上記一連の磁選操作を、新たな磁着物が生じなくなるまで繰り返し、非磁着物と磁着物を分離した。非磁着物と磁着物をそれぞれ電気炉(ヤマト科学株式会社製、FP410)に入れ、110℃にて2時間乾燥した。得られた非磁着物および磁着物の質量を測定し、上記方法により鉄元素、ニッケル元素を定量し、上記式に従い、鉄元素、ニッケル元素の除去率を求めた。
(実施例2)
比較例2と同様の操作で得られた非磁着物のうち26.0gを蒸発皿に載せ、電気炉(ヤマト科学株式会社製、FP410)に入れ、空気中にて燃焼温度1000℃で3時間燃焼し、再燃焼灰を得た。
以下、実施例1と同様に再磁選を行い、鉄元素、ニッケル元素の除去率を求めた。結果を表2に示す。
(実施例3)
比較例3と同様の操作で得られた非磁着物のうち25.0gを蒸発皿に載せ、以下実施例2と同様の操作を行い、鉄元素、ニッケル元素の除去率を求めた。結果を表2に示す。
(実施例4)
比較例4の非磁着物を使用した以外は、実施例3と同様の操作を行い、鉄元素、ニッケル元素の除去率を求めた。結果をまとめて表2に示す。
表1は処理条件、表2は結果をまとめて示す。
Figure 0007263845000001
Figure 0007263845000002

Claims (11)

  1. 燃料を燃焼して燃焼灰を発生する燃焼工程、
    前記燃焼灰を磁選する第1の磁選工程、
    前記第1の磁選工程で回収された非磁着物を再度燃焼させて再燃焼灰1を発生させる再燃焼工程、および
    前記再燃焼灰1を磁選して、鉄化合物、ニッケル化合物を除去する第2の磁選工程、
    を有する、燃料として再使用するための燃焼灰の処理方法。
  2. 前記第1の磁選工程における磁力が1.0テスラ以上である、請求項1に記載の燃料として再使用するための燃焼灰の処理方法。
  3. 燃料を燃焼して燃焼灰を発生する燃焼工程、
    前記燃焼灰を再度燃焼させて再燃焼灰2を発生させる再燃焼工程、および
    前記再燃焼灰2を磁選して、鉄化合物、ニッケル化合物を除去する第2の磁選工程を有する、燃料として再使用するための燃焼灰の処理方法。

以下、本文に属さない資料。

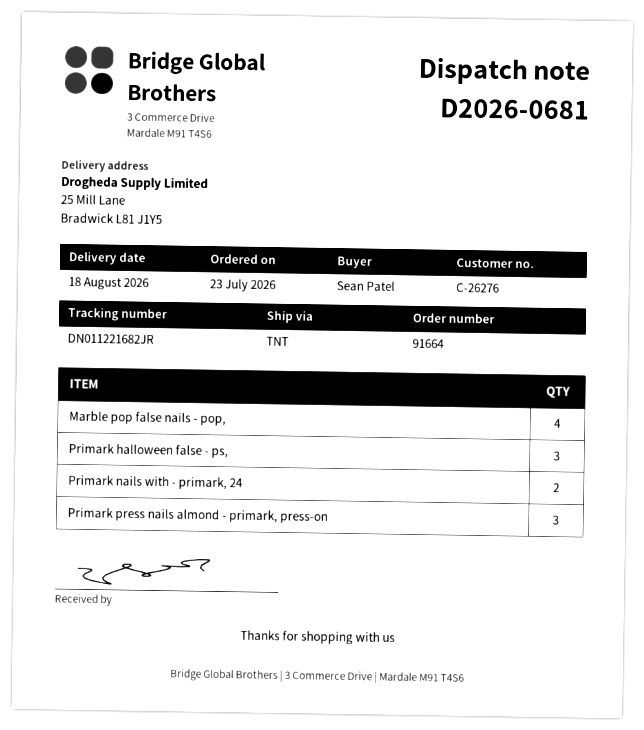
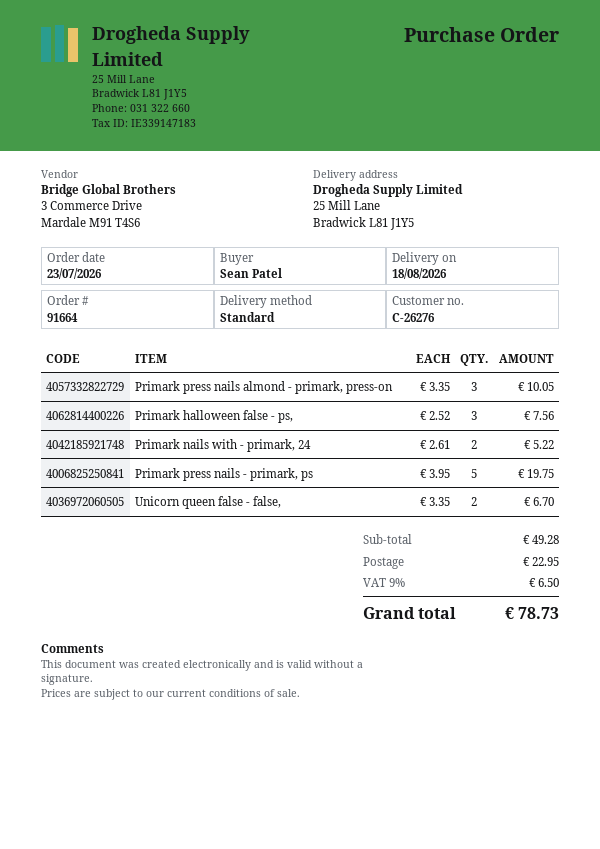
shipping method: TNT -> standard
Marble pop false nails - pop,: 4 -> none
Primark press nails - primark, ps: none -> 5
Unicorn queen false - false,: none -> 2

  4. 前記第2の磁選工程における磁力が1.0テスラ以上である、請求項1~3のいずれかに記載の燃料として再使用するための燃焼灰の処理方法。
  5. 磁選に用いる磁石が、ネオジム磁石または電磁石である、請求項1~4のいずれかに記載の燃料として再使用するための燃焼灰の処理方法。

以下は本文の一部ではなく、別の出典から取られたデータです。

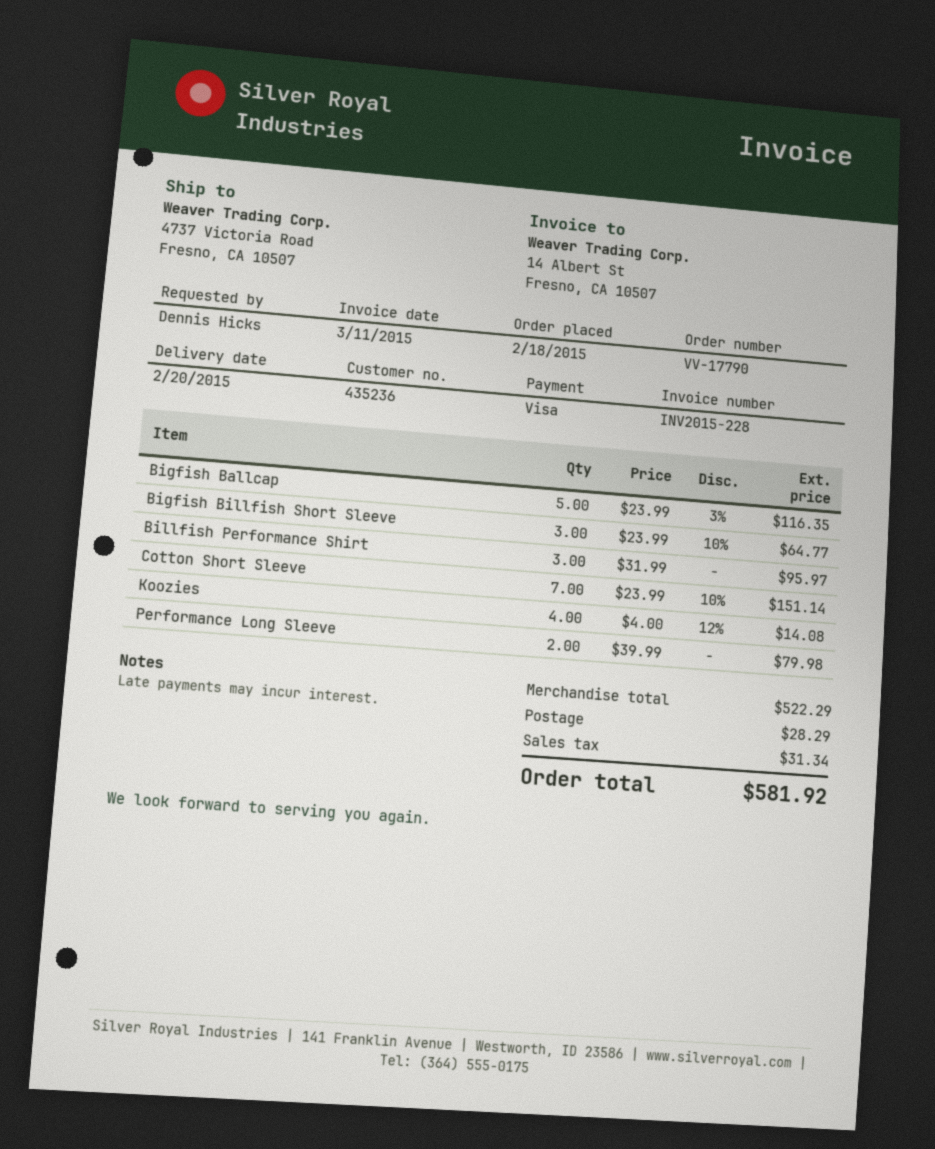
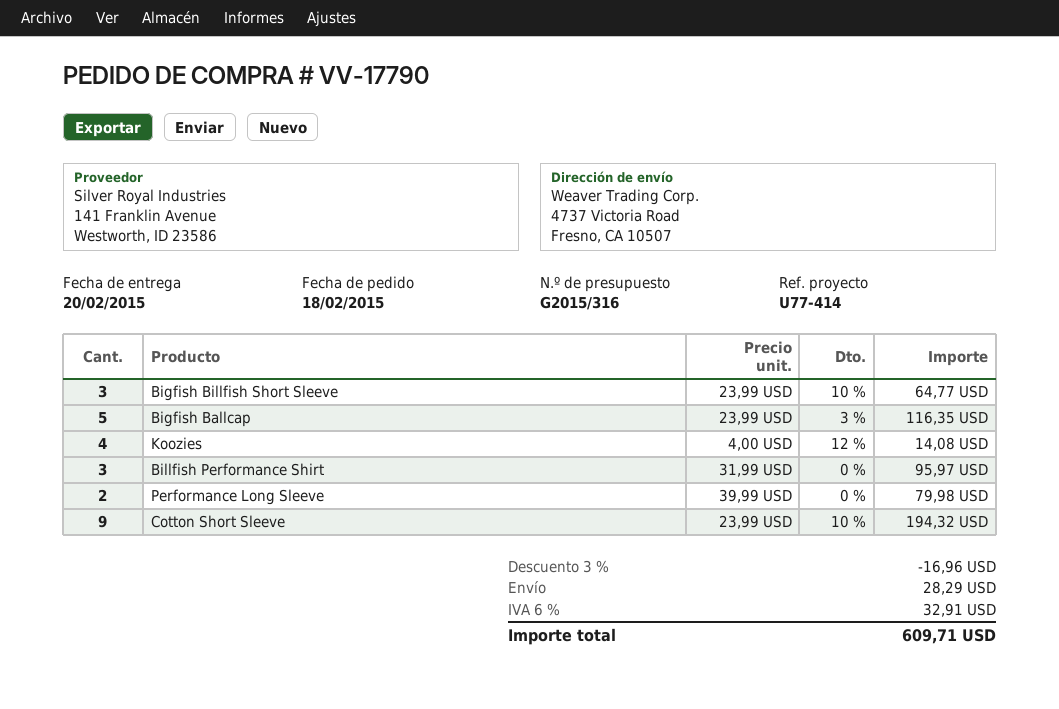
Cotton Short Sleeve: 7 x 23.99 - 10% = 151.14 -> 9 x 23.99 - 10% = 194.32
discount: none -> 3% = 16.96
tax: 31.34 -> 32.91
total: 581.92 -> 609.71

  6. 前記燃焼工程において、ボイラー燃焼炉、電気炉、キルン、溶鉱炉または高炉で燃焼を行う、請求項1~5のいずれかに記載の燃料として再使用するための燃焼灰の処理方法。
  7. 前記再燃焼工程において、ボイラー燃焼炉、電気炉、キルン、溶鉱炉または高炉で再燃焼を行う、請求項1~6のいずれかに記載の燃料として再使用するための燃焼灰の処理方法。

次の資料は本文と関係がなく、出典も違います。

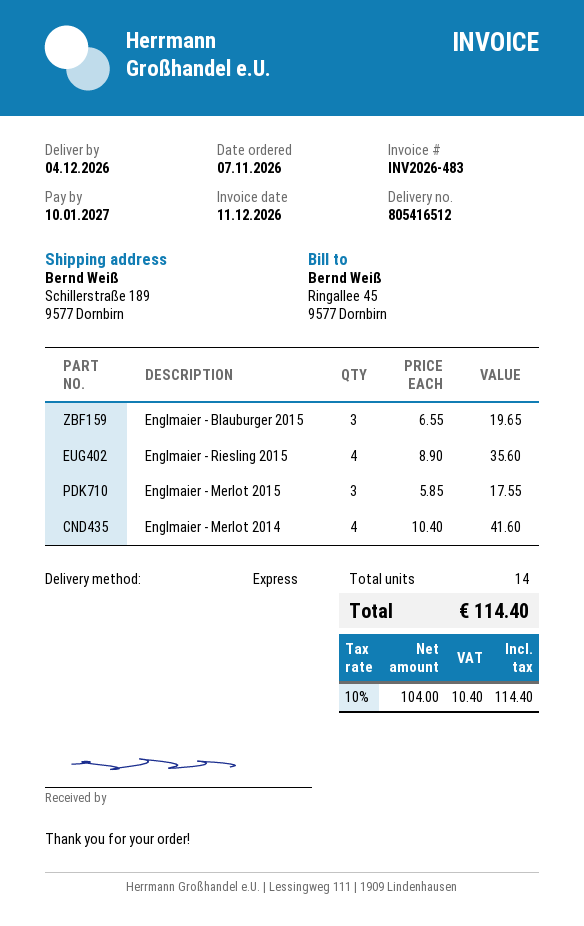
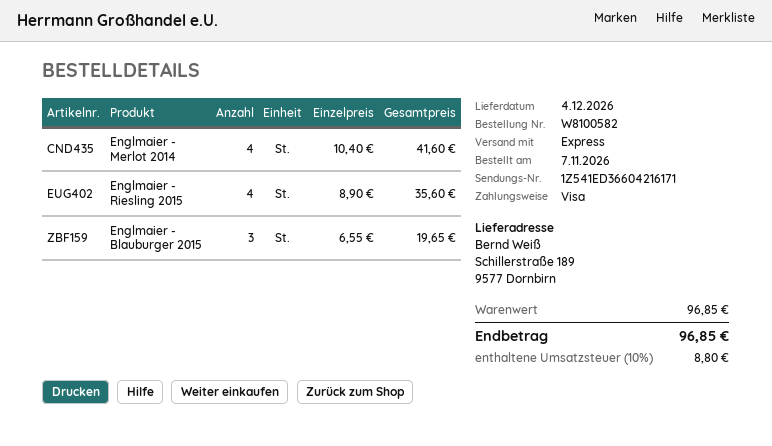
Englmaier - Merlot 2015: 3 x 5.85 = 17.55 -> none
tax: 10% = 10.40 -> 10% = 8.80
total: 114.40 -> 96.85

  8. 前記燃焼工程において、燃焼温度が500℃以上2000℃以下である、請求項1~7のいずれかに記載の燃料として再使用するための燃焼灰の処理方法。
  9. 前記再燃焼工程において再燃焼温度が800℃以上2000℃以下である、請求項1~8のいずれかに記載の燃料として再使用するための燃焼灰の処理方法。
  10. 燃料を燃焼して得られた燃焼灰に第1の磁選を行い、非磁着物を再燃焼させ、再燃焼灰1を得て、当該再燃焼灰1に第2の磁選を行い、磁着物を除去することで鉄化合物及びニッケル化合物を除去したのち、回収した再燃焼灰3を燃料として使用することを特徴とする燃焼灰の再使用方法。
  11. 前記第1の磁選における磁力が1.0テスラ以上である、請求項10に記載の燃焼灰の再使用方法。